Voilà un sujet qui fera froncer plus d’un sourcil : comment a-t-on pu relier des livres en peau humaine ? Qui a pu en faire la collection ? Pourquoi sont-ils conservés et exposés dans des musées ? Ces mêmes questions s’imposent à la bibliothécaire médicale américaine Megan Rosenbloom lorsque, encore étudiante, elle découvre l’existence de tels ouvrages, innocemment alignés dans une vitrine du Mütter Museum, à Philadelphie.
Ces volumes étaient essentiellement l’œuvre de médecins bibliophiles, désireux d’enrichir leur collection d’un exemplaire dont la rareté en faisait un objet de luxe.

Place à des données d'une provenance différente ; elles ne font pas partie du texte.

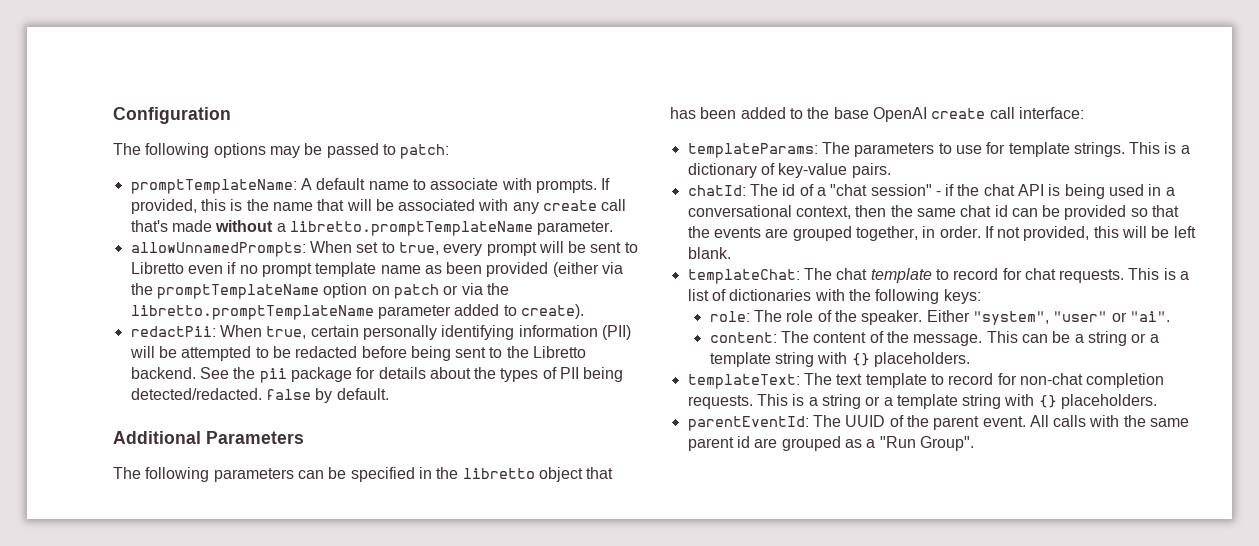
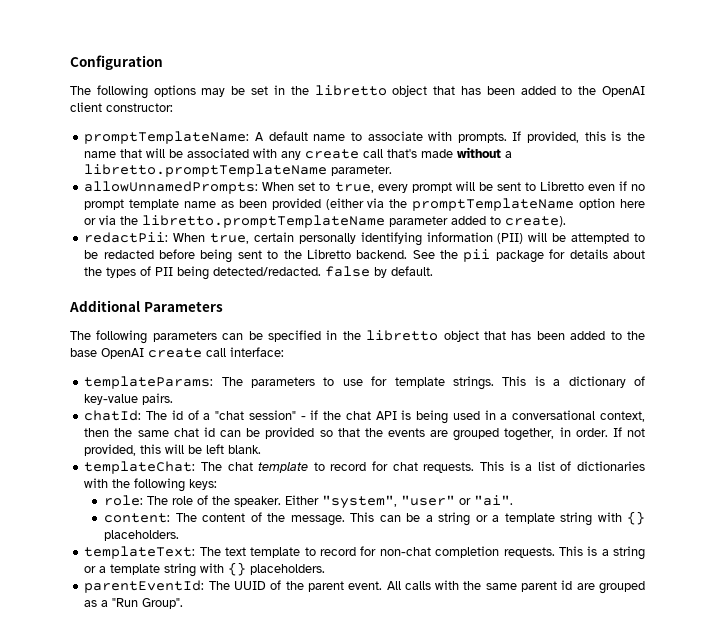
- The following options may be passed to patch:
+ The following options may be set in the libretto object that has been added to the OpenAI client constructor:
- allowUnnamedPrompts: When set to true, every prompt will be sent to Libretto even if no prompt template name as been provided (either via the promptTemplateName option on patch or via the libretto.promptTemplateName parameter added to create).
+ allowUnnamedPrompts: When set to true, every prompt will be sent to Libretto even if no prompt template name as been provided (either via the promptTemplateName option here or via the libretto.promptTemplateName parameter added to create).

Cette découverte marque le début de plusieurs années d’enquête visant à expliquer une pratique des plus morbides, dont cette publication constitue le compte rendu. Des livres reliés en peau humaine s’articule autour de plusieurs études de cas datant surtout des XVIIIe et XIXe siècles, qui dressent progressivement un portrait de la bibliopégie anthropodermique ainsi que des différents contextes dans lesquels elle fut pratiquée. L’histoire de ses protagonistes nous est contée, des fabricants aux collectionneurs, en passant par les malheureux ayant servi de matière première…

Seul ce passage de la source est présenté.